Las tres jóvenes de Argovia dejaron Friburgo en Mayo de 1843 y se dirigieron a Ribeauvillé, donde las Hermanas de la Divina Providencia. Allí comenzaron, en otoño del año 1843, su noviciado. Recibieron los nombres de Hna. María Bernarda Heimgartner, Hna. Feliciana Kramer y Hna. Cornelia . En Ribeauvillé recibió Madre Bernarda los impulsos más importantes para la fundación de una nueva Congregación Religiosa. Conoció allí a una congregación apostólica con los dos componentes: apertura hacia Dios y apertura hacia los hombres. Pudo así hacerse una idea de la tarea que la esperaba en el futuro: construir el Reino mediante la formación de la juventud femenina en escuelas públicas.

La Espiritualidad de las Hermanas de la Divina Providencia marcó profundamente a las tres novicias con una confianza ilimitada en Dios.

Madre Bernarda decía de Ribeauvillé que era su patria espiritual y durante toda su vida mantuvo el contacto con el lugar.

"En esa casa de Dios se percibía inconfundiblemente el Espíritu de Dios" (Madre Bernarda)

 Historia de Ribeauvillé

Patria espiritual de Madre Bernarda

El padre espiritual de las Hermanas de la Divina Providencia es el sacerdote Jean-Martin Moye (1730 – 1793).

Moye envió a las primeras cinco mujeres a enseñar en los pueblos, sin una formación especial y sin garantías financieras. Esta situación debía expresar en lo concreto su confianza en Dios. Moye las llamó "Hijas de la Divina Providencia".

Vivían sin tener un sueldo determinado, y estaban siempre dispuestas a partir a otros lugares. En los días que no tenían clases, trabajaban en el campo. No constituían comunidades determinadas. No tenían convento, no tenían Casa Madre, ni clausura, ni hábito religioso, ni regla, ni votos.

En el fondo se trataba de un movimiento en contra del pensamiento liberal de su tiempo. Se trataba de confiar plenamente en la providencia divina. Este estilo nuevo les chocó a los campesinos, también al clero y a las clases sociales acomodadas. Pero Moye siguió adelante.
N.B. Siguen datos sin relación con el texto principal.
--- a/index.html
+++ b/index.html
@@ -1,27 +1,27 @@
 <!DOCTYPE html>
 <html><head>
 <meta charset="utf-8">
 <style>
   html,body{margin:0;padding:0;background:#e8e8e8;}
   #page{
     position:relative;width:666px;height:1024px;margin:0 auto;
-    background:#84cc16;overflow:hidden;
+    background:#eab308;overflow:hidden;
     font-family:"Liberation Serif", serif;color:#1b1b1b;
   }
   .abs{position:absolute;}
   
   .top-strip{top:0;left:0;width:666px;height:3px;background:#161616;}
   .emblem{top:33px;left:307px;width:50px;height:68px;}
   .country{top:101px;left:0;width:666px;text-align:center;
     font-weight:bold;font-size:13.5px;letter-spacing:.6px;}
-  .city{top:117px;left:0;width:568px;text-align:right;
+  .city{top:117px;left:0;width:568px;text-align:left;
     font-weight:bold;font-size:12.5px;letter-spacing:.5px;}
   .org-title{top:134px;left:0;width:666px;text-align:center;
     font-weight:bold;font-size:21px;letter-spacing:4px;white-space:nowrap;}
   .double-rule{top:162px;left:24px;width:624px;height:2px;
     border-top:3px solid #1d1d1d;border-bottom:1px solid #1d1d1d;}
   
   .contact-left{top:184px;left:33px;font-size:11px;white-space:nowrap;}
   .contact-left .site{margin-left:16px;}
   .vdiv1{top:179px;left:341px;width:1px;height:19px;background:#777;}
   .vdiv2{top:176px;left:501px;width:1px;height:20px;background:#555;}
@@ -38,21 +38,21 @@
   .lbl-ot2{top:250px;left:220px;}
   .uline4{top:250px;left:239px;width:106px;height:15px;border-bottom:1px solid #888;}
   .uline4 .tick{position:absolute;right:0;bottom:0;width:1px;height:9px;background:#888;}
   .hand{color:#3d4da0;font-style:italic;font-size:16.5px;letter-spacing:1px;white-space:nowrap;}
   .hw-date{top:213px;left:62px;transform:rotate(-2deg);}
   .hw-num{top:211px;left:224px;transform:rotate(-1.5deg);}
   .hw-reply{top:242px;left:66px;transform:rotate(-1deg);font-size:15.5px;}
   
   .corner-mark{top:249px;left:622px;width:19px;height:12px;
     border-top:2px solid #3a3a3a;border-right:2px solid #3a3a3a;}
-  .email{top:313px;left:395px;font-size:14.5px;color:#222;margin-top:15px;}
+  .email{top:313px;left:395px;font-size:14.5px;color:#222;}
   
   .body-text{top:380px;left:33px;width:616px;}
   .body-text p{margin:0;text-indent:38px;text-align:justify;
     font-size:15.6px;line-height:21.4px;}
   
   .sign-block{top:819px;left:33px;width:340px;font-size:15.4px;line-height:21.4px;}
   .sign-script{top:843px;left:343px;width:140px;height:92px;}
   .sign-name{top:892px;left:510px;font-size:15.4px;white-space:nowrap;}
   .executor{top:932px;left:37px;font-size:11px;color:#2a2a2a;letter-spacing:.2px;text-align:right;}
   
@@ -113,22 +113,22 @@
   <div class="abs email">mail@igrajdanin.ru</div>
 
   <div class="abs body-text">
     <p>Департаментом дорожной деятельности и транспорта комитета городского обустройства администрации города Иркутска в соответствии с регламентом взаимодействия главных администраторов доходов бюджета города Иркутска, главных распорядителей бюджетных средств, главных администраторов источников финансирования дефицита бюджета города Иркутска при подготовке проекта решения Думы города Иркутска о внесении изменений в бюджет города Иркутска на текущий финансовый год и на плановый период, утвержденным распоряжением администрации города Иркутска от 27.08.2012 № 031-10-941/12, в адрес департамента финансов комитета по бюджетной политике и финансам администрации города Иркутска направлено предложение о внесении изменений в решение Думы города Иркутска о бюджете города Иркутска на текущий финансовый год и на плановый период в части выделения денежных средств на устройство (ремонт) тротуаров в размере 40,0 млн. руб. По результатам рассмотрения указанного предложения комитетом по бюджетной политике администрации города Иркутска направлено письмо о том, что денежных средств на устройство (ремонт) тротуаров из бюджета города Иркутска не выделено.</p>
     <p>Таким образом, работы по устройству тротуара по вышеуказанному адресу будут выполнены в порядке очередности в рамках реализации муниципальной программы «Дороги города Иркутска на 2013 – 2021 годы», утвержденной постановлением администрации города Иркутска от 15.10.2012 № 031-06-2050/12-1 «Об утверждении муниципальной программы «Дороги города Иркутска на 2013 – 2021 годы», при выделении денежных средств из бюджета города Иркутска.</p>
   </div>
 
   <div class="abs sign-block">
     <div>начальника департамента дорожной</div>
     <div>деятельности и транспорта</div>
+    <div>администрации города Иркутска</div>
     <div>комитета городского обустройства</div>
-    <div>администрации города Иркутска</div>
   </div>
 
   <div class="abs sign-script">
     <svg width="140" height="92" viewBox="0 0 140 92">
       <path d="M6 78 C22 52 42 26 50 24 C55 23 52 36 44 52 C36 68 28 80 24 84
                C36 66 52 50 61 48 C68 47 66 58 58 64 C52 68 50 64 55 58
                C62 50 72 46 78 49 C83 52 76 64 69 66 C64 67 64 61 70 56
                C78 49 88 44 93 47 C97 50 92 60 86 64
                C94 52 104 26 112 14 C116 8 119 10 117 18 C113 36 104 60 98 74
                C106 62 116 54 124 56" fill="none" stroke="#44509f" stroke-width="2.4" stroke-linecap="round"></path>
La asociación de Moye crecía muy rápido. A los 12 años de existencia ya habían 60 hermanas de la Providencia en 40 escuelas. Su estilo de vida radical no ha cambiado en lo esencial, a pesar de algunos ajustes.

Después de la Revolución Francesa, los hermanos Bruno e Ignacio Mertian introdujeron una reforma.

En 1824 recibieron las hermanas una regla impresa, validamente aprobada.

Las novicias, entre ellas Madre Bernarda, estudiaron esta regla y se les educó en su espíritu. Lo que ella aprendió aquí, se seguía enseñando aún 100 años después en el Noviciado de Menzingen: "La fidelidad en lo pequeño puede ser una forma de amor a Dios y a los hombres".

Se usó allí también la expresión: "Entregarse a la obra de la educación cristiana de los niños en un espíritu de fe".

Ignace Mertian dijo en 1843, que la preparación de las novicias tenía dos objetivos: la preparación a la vida religiosa y a la vida profesional. El noviciado era una especia de Escuela Norma.